--- Exercise input Enclosed Below ---
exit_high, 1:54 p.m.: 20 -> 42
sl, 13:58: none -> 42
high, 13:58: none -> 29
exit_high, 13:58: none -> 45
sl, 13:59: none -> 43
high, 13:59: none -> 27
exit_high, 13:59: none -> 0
--- End of Enclosed Exercise input ---
◆ Task details ◆
Copy verbatim the span of lines that begins with the line holding "high, 13:58: none -> 29" and ends at the last line of the records.

◆ Final answer ◆
high, 13:58: none -> 29
exit_high, 13:58: none -> 45
sl, 13:59: none -> 43
high, 13:59: none -> 27
exit_high, 13:59: none -> 0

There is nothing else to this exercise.